RESPOSTA À CONSULTA TRIBUTÁRIA 11932/2016, de 12 de Setembro de 2016.

Ementa

ICMS – Diferimento – Importação de lingotes de alumínio.

I. Aplica-se o diferimento do imposto nas operações de importação de lingotes de alumínio classificados na posição 7601 da NCM, uma vez que a expressão "operações internas", constante do artigo 400-D do RIMCS/2000, engloba as operações de importação efetuadas neste Estado.

Relato

1. A Consulente, que exerce a atividade principal de produção de alumínio e suas ligas em formas primárias (CNAE 24.41-5/01), relata que importa lingotes de alumínio, classificados no código 7601.10.00 da Nomenclatura Comum do Mercosul (NCM), com desembaraço aduaneiro realizado no Estado de São Paulo. Informa também que algumas dessas mercadorias podem ser destinadas à produção de perfis e fios de alumínio classificados nas posição 7604 e 7605 da NCM.

2. Transcreve o artigo 400-D do Regulamento do ICMS (RICMS/2000) e expõe seu entendimento (também já manifestado por este órgão consultivo em outras oportunidades), ao qual requer a confirmação, de que o imposto referente à operação de importação da mercadoria em tela também está sujeito ao diferimento previsto no dispositivo transcrito, devendo seu recolhimento ser feito na forma prevista no item 3 do parágrafo único do mesmo artigo 400-D.

Interpretação

3. Inicialmente, observamos que a Consulente não relatou de forma precisa a situação fática objeto da presente consulta quanto à industrialização da mercadoria importada. Foi informado que “algumas” dessas mercadorias podem ser destinadas à produção de perfis e fios de alumínio classificados nas posição 7604 e 7605 da NCM, não ficando claro se essa mercadoria também pode ser destinada a outras finalidades, seja a industrialização de outros produtos ou mesmo a comercialização em sua forma bruta. Assim, esclarecemos que a presente resposta abordará, apenas, a hipótese da utilização dos lingotes de alumínio importados, classificados na posição 7601 da NCM, na produção de perfis e fios de alumínio classificados nas posição 7604 e 7605 da NCM no estabelecimento da própria Consulente.

4. Isso posto, no tocante à aplicação da hipótese de diferimento prevista no artigo 400-D do RICMS/2000 à importação da mercadoria em tela, confirmamos o entendimento já manifestado anteriormente por esta Consultoria Tributária no sentido de que o tratamento tributário previsto para "operações internas" é aplicável às importações, uma vez que o vocábulo "operações" se refere tanto a saídas quanto a entradas.

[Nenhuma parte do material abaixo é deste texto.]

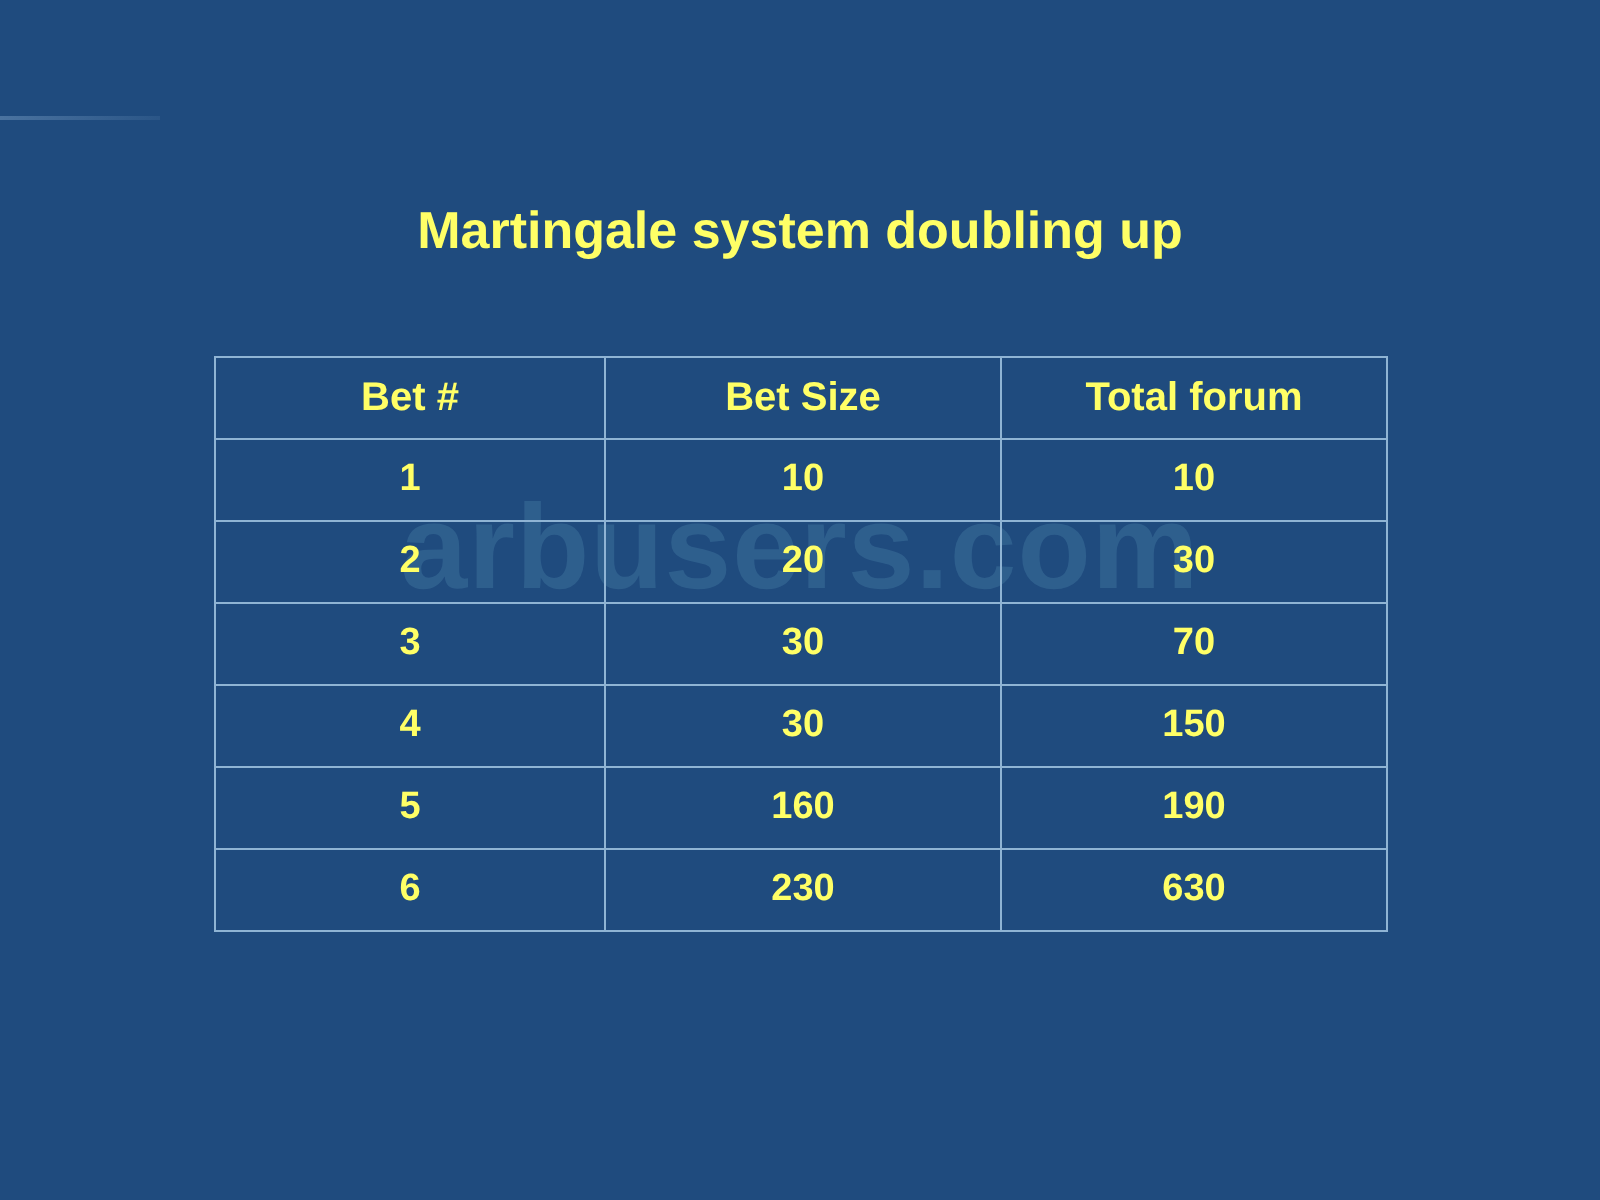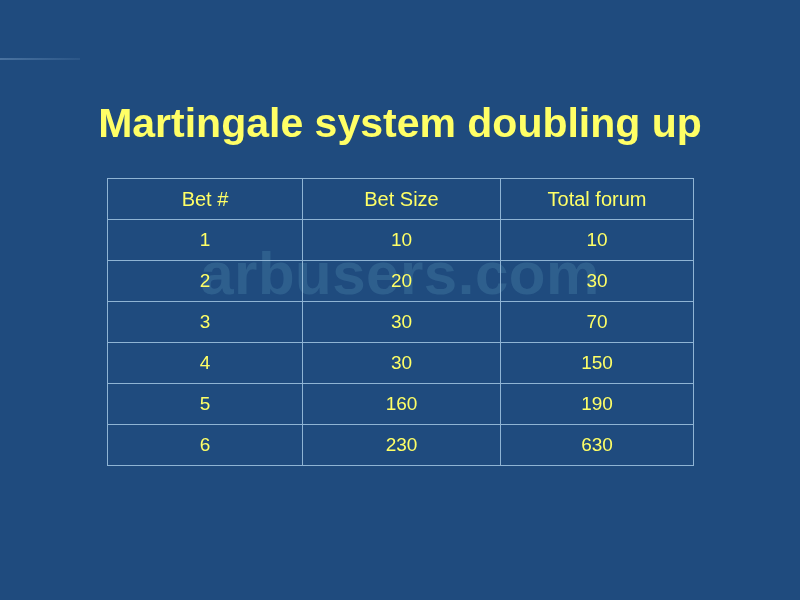--- a/index.html
+++ b/index.html
@@ -62,21 +62,21 @@
   }
 
   
   #title {
     position: absolute;
     left: 0;
     top: 100px;
     width: 800px;
     text-align: center;
     color: #ffff66;
-    font-size: 41px;
+    font-size: 26px;
     font-weight: bold;
     letter-spacing: 0px;
     z-index: 3;
   }
 
   
   #bet-table {
     position: absolute;
     left: 107px;
     top: 178px;
@@ -90,21 +90,21 @@
   #bet-table col.c-total { width: 193px; }
 
   #bet-table th,
   #bet-table td {
     border: 1px solid #8fb4d4;
     height: 40px;
     text-align: center;
     vertical-align: middle;
     color: #ffff66;
     font-size: 19px;
-    font-weight: normal;
+    font-weight: bold;
     padding: 0;
     background: transparent;
   }
   #bet-table th {
     font-size: 20px;
   }
 </style>
 </head>
 <body>
 

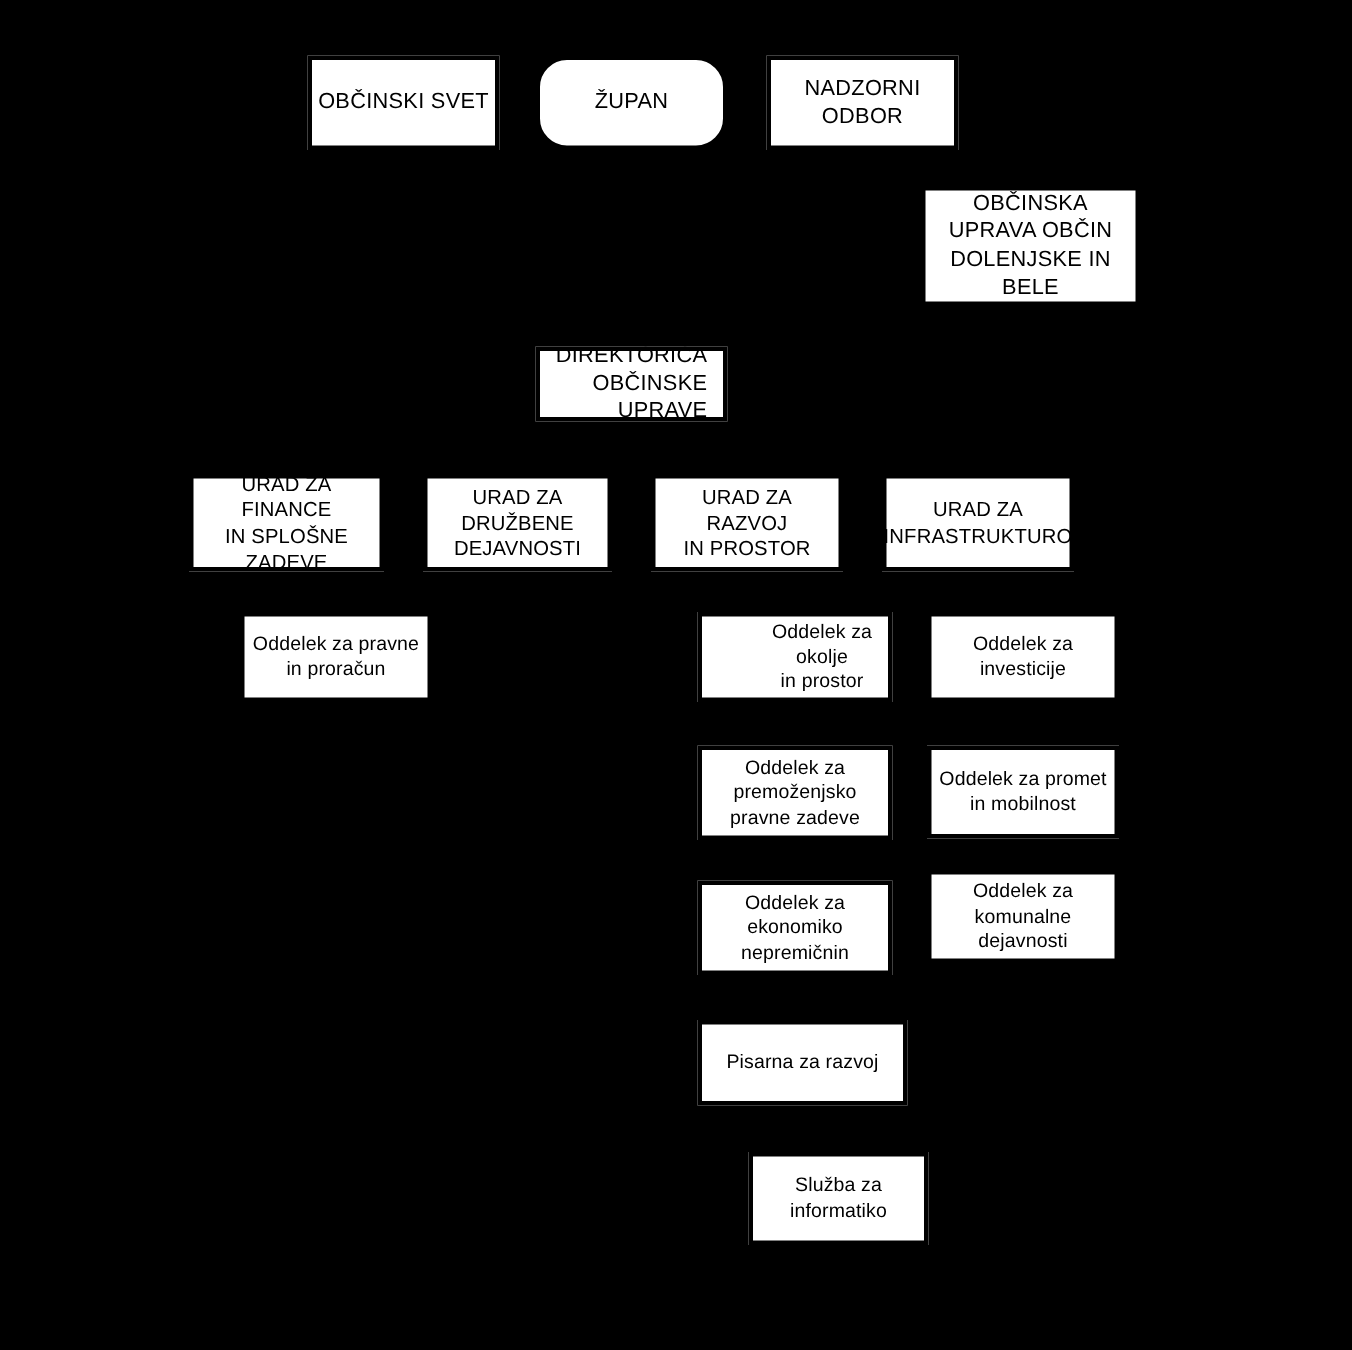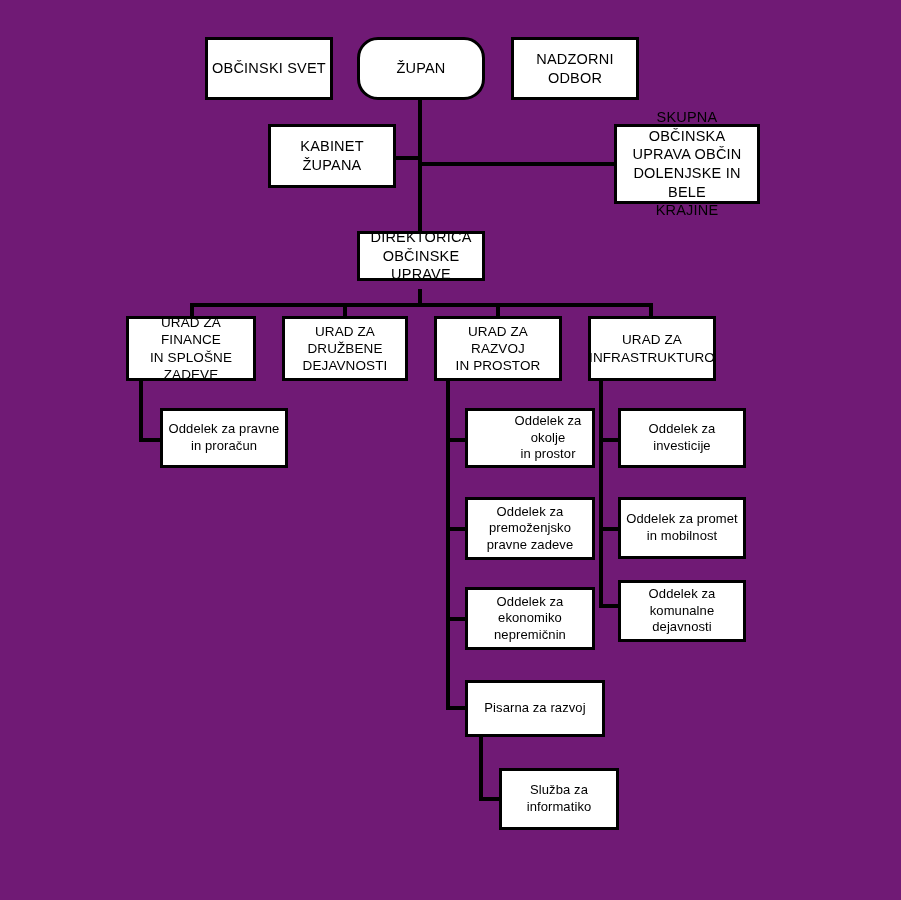--- a/index.html
+++ b/index.html
@@ -4,21 +4,21 @@
 <style>
   html, body {
     margin: 0;
     padding: 0;
     background: #ffffff;
   }
   #canvas {
     position: relative;
     width: 901px;
     height: 900px;
-    background: #701a75;
+    background: #000000;
     font-family: "Liberation Sans", sans-serif;
     overflow: hidden;
   }
   .node {
     position: absolute;
     box-sizing: border-box;
     border: 3px solid #000000;
     background: #ffffff;
     display: flex;
     align-items: center;
@@ -94,33 +94,29 @@
 
   <div class="node upper" style="left:357px; top:37px; width:128px; height:63px;border-radius:21px;">
     <span class="label">ŽUPAN</span>
   </div>
 
   <div class="node upper" style="left:511px; top:37px; width:128px; height:63px;">
     <span class="label">NADZORNI
 ODBOR</span>
   </div>
 
-  <div class="node upper" style="left:268px; top:124px; width:128px; height:64px;">
-    <span class="label">KABINET
-ŽUPANA</span>
-  </div>
 
   <div class="node upper" style="left:614px; top:124px; width:146px; height:80px;">
     <span class="label">SKUPNA OBČINSKA
 UPRAVA OBČIN
 DOLENJSKE IN BELE
 KRAJINE</span>
   </div>
 
-  <div class="node upper" style="left:357px; top:231px; width:128px; height:50px;">
+  <div class="node upper" style="left:357px; top:231px; width:128px; height:50px;text-align:right;">
     <span class="label">DIREKTORICA
 OBČINSKE
 UPRAVE</span>
   </div>
 
   <div class="node dept" style="left:126px; top:316px; width:130px; height:65px;">
     <span class="label">URAD ZA FINANCE
 IN SPLOŠNE
 ZADEVE</span>
   </div>

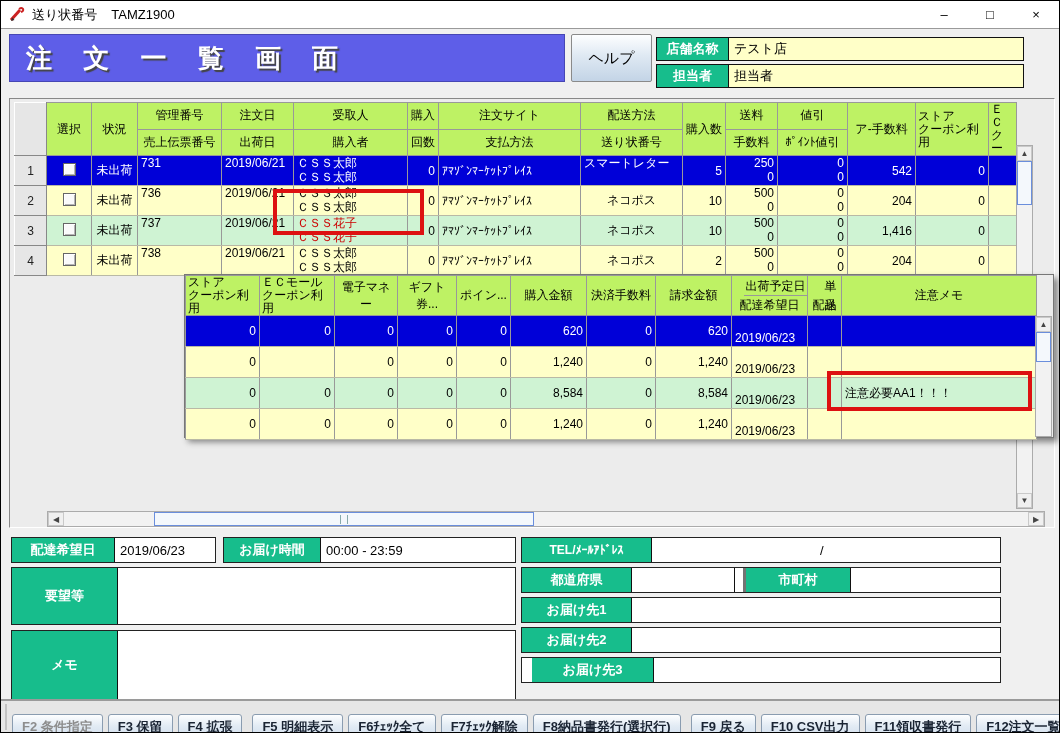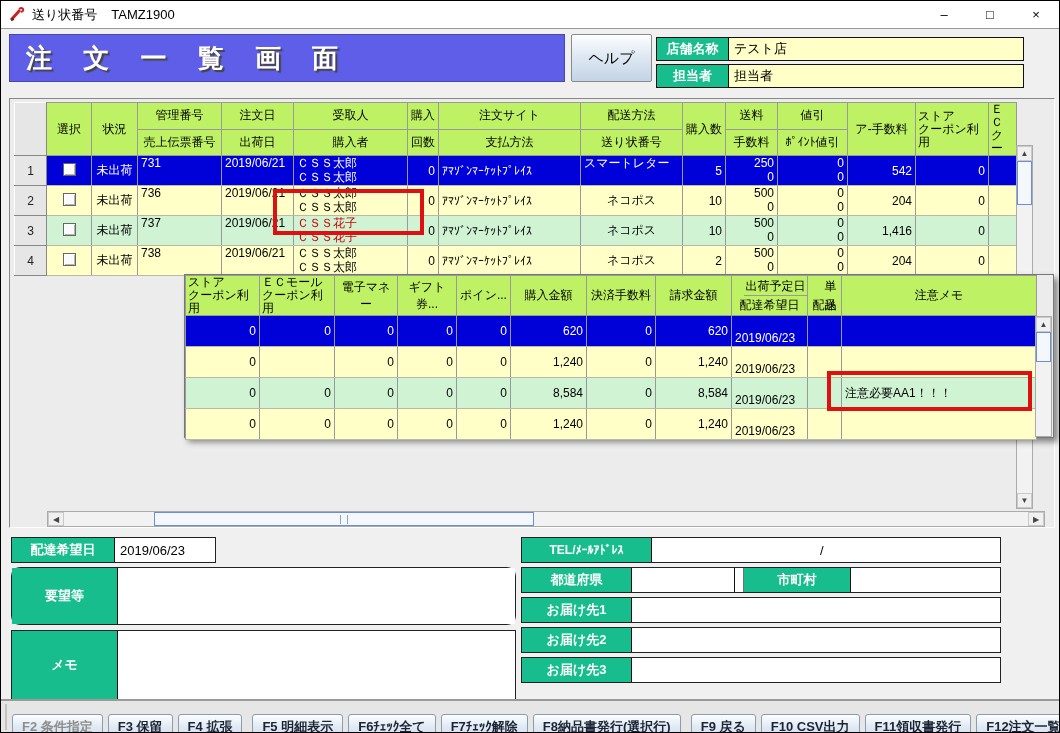--- a/index.html
+++ b/index.html
@@ -65,21 +65,21 @@
 
   
   .redbox { position:absolute; border:4px solid #DD1111; background:transparent; z-index:50; }
   .rb1 { left:272px; top:188px; width:151px; height:46px; }
   .rb2 { left:826px; top:370px; width:205px; height:40px; }
 
   
   .fbox { position:absolute; display:flex; background:#fff; border:1px solid #222; }
   .fbox .glabel { flex:none; }
   .fval { background:#fff; font-size:13px; color:#000; display:flex; align-items:center; padding-left:5px; flex:1; }
-  .inner-glabel { border-left:1px solid #737373; }
+  .inner-glabel { border-left:3px solid #737373; }
 
   
   .fbar { position:absolute; left:0; right:0; bottom:0; height:33px; background:#E6E6E6; border-top:2px solid #9a9a9a; display:flex; align-items:center; padding-left:4px; gap:5px; }
   .fspacer { width:22px; height:26px; background:#E2E2E2; border:1px solid #c2c2c2; box-shadow:inset 1px 1px 2px #bbb; }
   .fgap { width:16px; }
   .fbtn { height:26px; padding:0 9px; background:linear-gradient(#FDFEFF,#e2ebf4 45%,#cfdded); border:1px solid #8a9cb0; border-radius:3px; font-size:13px; font-weight:bold; color:#1a2433; display:flex; align-items:center; white-space:nowrap;margin-top:20px; }
   .fbtn.disabled { color:#8d8d8d; }
 </style>
 </head>
 <body>
@@ -425,21 +425,25 @@
     </div>
   </div>
 
   <div class="redbox rb1"></div>
   <div class="redbox rb2"></div>
 
   <div class="fbox" style="left:10px; top:536px; width:205px; height:26px;">
     <div class="glabel" style="width:103px;">配達希望日</div>
     <div class="fval">2019/06/23</div>
   </div>
-  <div class="fbox" style="left:10px; top:566px; width:505px; height:58px;border-radius:9px;">
+  <div class="fbox" style="left:222px; top:536px; width:293px; height:26px;">
+    <div class="glabel" style="width:97px;">お届け時間</div>
+    <div class="fval">00:00 - 23:59</div>
+  </div>
+  <div class="fbox" style="left:10px; top:566px; width:505px; height:58px;">
     <div class="glabel" style="width:106px;">要望等</div>
     <div class="fval"></div>
   </div>
   <div class="fbox" style="left:10px; top:629px; width:505px; height:70px;">
     <div class="glabel" style="width:106px;">メモ</div>
     <div class="fval"></div>
   </div>
 
   <div class="fbox" style="left:520px; top:536px; width:480px; height:26px;">
     <div class="glabel" style="width:130px; font-size:12px;">TEL/ﾒｰﾙｱﾄﾞﾚｽ</div>
@@ -454,21 +458,21 @@
   </div>
   <div class="fbox" style="left:520px; top:596px; width:480px; height:26px;">
     <div class="glabel" style="width:110px;">お届け先1</div>
     <div class="fval"></div>
   </div>
   <div class="fbox" style="left:520px; top:626px; width:480px; height:26px;">
     <div class="glabel" style="width:110px;">お届け先2</div>
     <div class="fval"></div>
   </div>
   <div class="fbox" style="left:520px; top:656px; width:480px; height:26px;">
-    <div class="glabel" style="width:110px;">お届け先3</div>
+    <div class="glabel" style="width:122px;margin-left:10px;">お届け先3</div>
     <div class="fval"></div>
   </div>
 
   <div class="fbar">
     <div class="fspacer"></div>
     <div class="fbtn disabled">F2 条件指定</div>
     <div class="fbtn">F3 保留</div>
     <div class="fbtn">F4 拡張</div>
     <div class="fgap"></div>
     <div class="fbtn">F5 明細表示</div>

Desse modo, por "internas" devemos entender aquelas situações nas quais, cumulativamente, o fato gerador ocorre dentro dos limites deste Estado - por contingência geográfica ou por atribuição legal - e, nas mesmas condições, o destinatário da mercadoria se localiza em território paulista.

5. Portanto, o diferimento de que trata o artigo 400-D do RICMS/2000 abrange as importações de lingotes de alumínio classificadas na posição 7601 da NCM efetuadas neste Estado, nos termos relatados pela Consulente, de modo que o lançamento do imposto incidente em tais operações, realizadas por estabelecimento industrial paulista, deverá ser efetuado no momento da entrada da mercadoria em seu estabelecimento (inciso III do "caput"), na forma prevista em seu parágrafo único, que transcrevemos a seguir:

"Parágrafo único - Na entrada de que trata o inciso III, deverá o estabelecimento industrial:

 1. emitir Nota Fiscal, relativamente a cada entrada ou a cada aquisição de mercadoria, quando recebida de pessoa ou de estabelecimento não obrigados à emissão de Nota Fiscal;

2. escriturar a operação no livro Registro de Entradas, utilizando as colunas sob os títulos "ICMS - Valores Fiscais - Operações ou Prestações com Crédito do Imposto", quando for o caso, com a expressão "Entradas de Alumínio da posição 7601;

3. escriturar o valor do imposto a pagar no livro Registro de Apuração do ICMS, no quadro "Débito do Imposto - Outros Débitos", com a expressão "Entradas de Alumínio da posição 7601".

(...)"

A Resposta à Consulta Tributária aproveita ao consulente nos termos da legislação vigente. Deve-se atentar para eventuais alterações da legislação tributária.